Окна номера выходили на узкую рю Лежандр, казавшуюся сонной и малолюдной. Здесь, спускаясь в табачную лавку на углу, Марин не встречал туристов, поэтому все вокруг выглядело ортодоксально парижским, органичным, побуждало пропитаться атмосферой, чтоб проступало наружу от одного только внутреннего импульса. Ему, космополиту с тремя паспортами в кармане, хотелось вжиться в Париж, примерить его на себя – по размеру ли – и, возможно, когда-нибудь связать с этим городом свой новый творческий виток.
Гастроли выдались нервными. Прокатчик торговался, экономил на всем: от авиабилетов эконом-класса до второразрядной гостиницы с репутацией клоповника (к счастью, не подтвердившейся), с футболом нон-стоп на широкой плазме в лобби и бессменным симпатягой-алжирцем за стойкой. При входе несли вахту гостеприимства не швейцары в ливреях, а вазоны с торчащими из них кустиками неузнанных растений, попрысканных по случаю приближающегося Рождества пенопластовым «снегом» (какая в том Париже зима?) Компанию вазонам составляла неустойчивая цилиндрическая пепельница и оглушительно зеленый мусорный контейнер. Залевский мог бы, конечно, истребовать для себя пятизвездочные апартаменты, но считал необходимым находиться рядом с труппой, контролировать и подстегивать своих артистов, нагнетать атмосферу, делиться своей жизненной энергией. Он принадлежал к редкой породе людей, обладающих врожденной способностью абсорбировать из внешней среды энергии больше, чем это требуется только для личного, и насыщал ею пространство вокруг себя. К тому же, весь набор удобств, потребный цивилизованному человеку, присутствовал и в этом отельчике, а декларация статуса и прочая пыль в глаза были хореографу чужды. Как и любому, чей родовой титул, а также ранг в профессиональной иерархии столь высоки, что отпадает необходимость совать их в нос общественности по любому поводу.

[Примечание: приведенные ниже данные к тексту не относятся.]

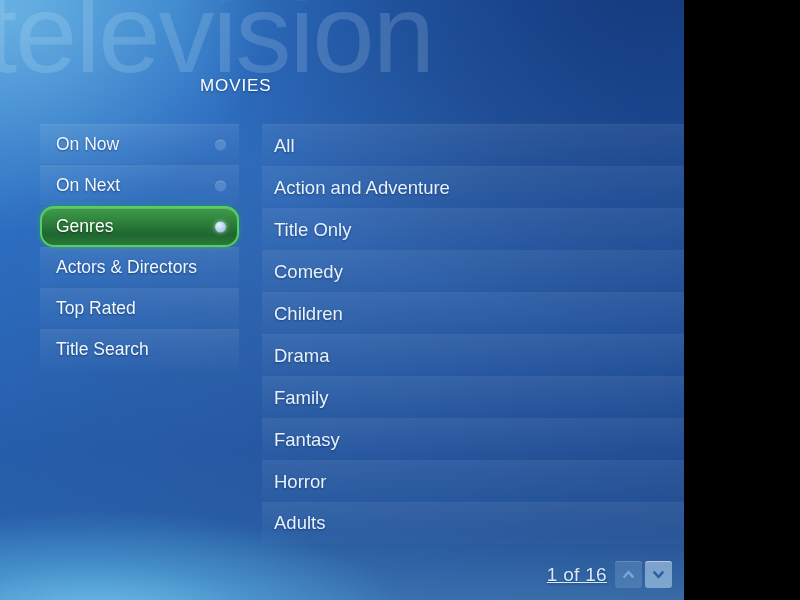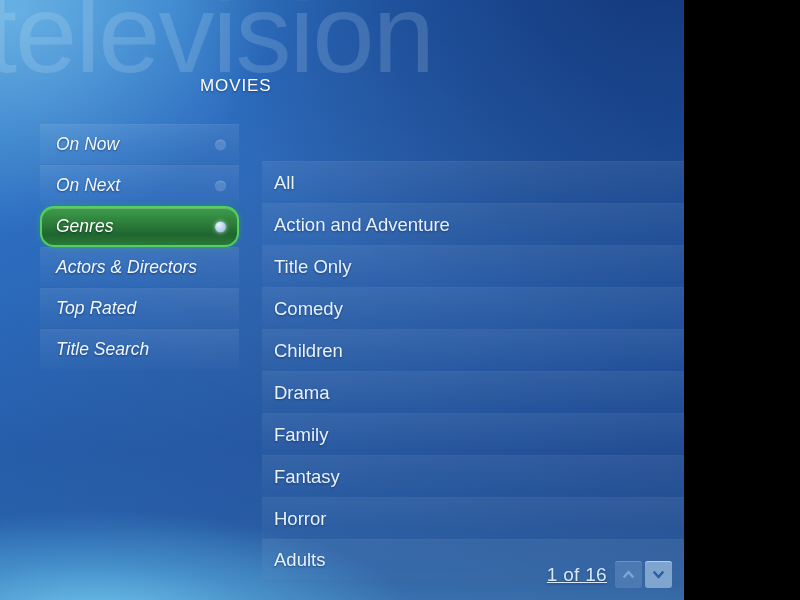--- a/index.html
+++ b/index.html
@@ -98,21 +98,20 @@
     background: linear-gradient(to bottom, rgba(255,255,255,0.085) 0%, rgba(255,255,255,0.045) 52%, rgba(255,255,255,0.015) 100%);
     border-top: 1px solid rgba(255,255,255,0.085);
     border-bottom: 1px solid rgba(8,34,78,0.16);
   }
   .menu-item:first-child { border-top: 1px solid rgba(255,255,255,0.10); }
   .menu-label {
     font-size: 17.5px;
     color: #f2f8ff;
     text-shadow: 0 1px 2px rgba(8,38,84,0.6);
     white-space: nowrap;
-    font-style: italic;
   }
   .menu-dot {
     position: absolute;
     right: 13px;
     top: 50%;
     transform: translateY(-50%);
     width: 11px;
     height: 11px;
     border-radius: 50%;
     background: rgba(190,218,245,0.22);
@@ -136,21 +135,20 @@
     box-shadow: 0 0 4px rgba(230,245,255,0.75);
     right: 11px;
   }
 
   
   .list {
     position: absolute;
     left: 262px;
     top: 124px;
     width: 508px;
-    margin-top: 37px;
   }
   .list-item {
     position: relative;
     height: 42px;
     box-sizing: border-box;
     display: flex;
     align-items: center;
     padding-left: 12px;
     background: linear-gradient(to bottom, rgba(255,255,255,0.075) 0%, rgba(255,255,255,0.040) 55%, rgba(255,255,255,0.012) 100%);
     border-top: 1px solid rgba(255,255,255,0.075);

Перед скромным гостиничным завтраком (кофе с молоком, круассан, джем, можно повторить) Залевский нежился в ванне, приправленной снадобьями и присадками, сулящими телу молодость и пригожесть. Он умел и любил заниматься своим телом. Содержимое ванны выглядело именинным пуншем: пузырились солевые «бомбочки», радужно мерцали на поверхности воды пятна косточковых масел. Средь стружек имбиря и сушеных апельсиновых колец, охотно отдававших свой аромат, дрейфовали лепестки, собранные с роз, которыми его одарила публика. В голове еще не отзвучали медь оркестра и звон фужеров триумфальной ночи, что задавало настроению бравурность, а телу – вибрацию. Пожалуй, ничто не вдохновляло, не побуждало его к творчеству так сильно, как ухоженное, хорошо вылепленное тело.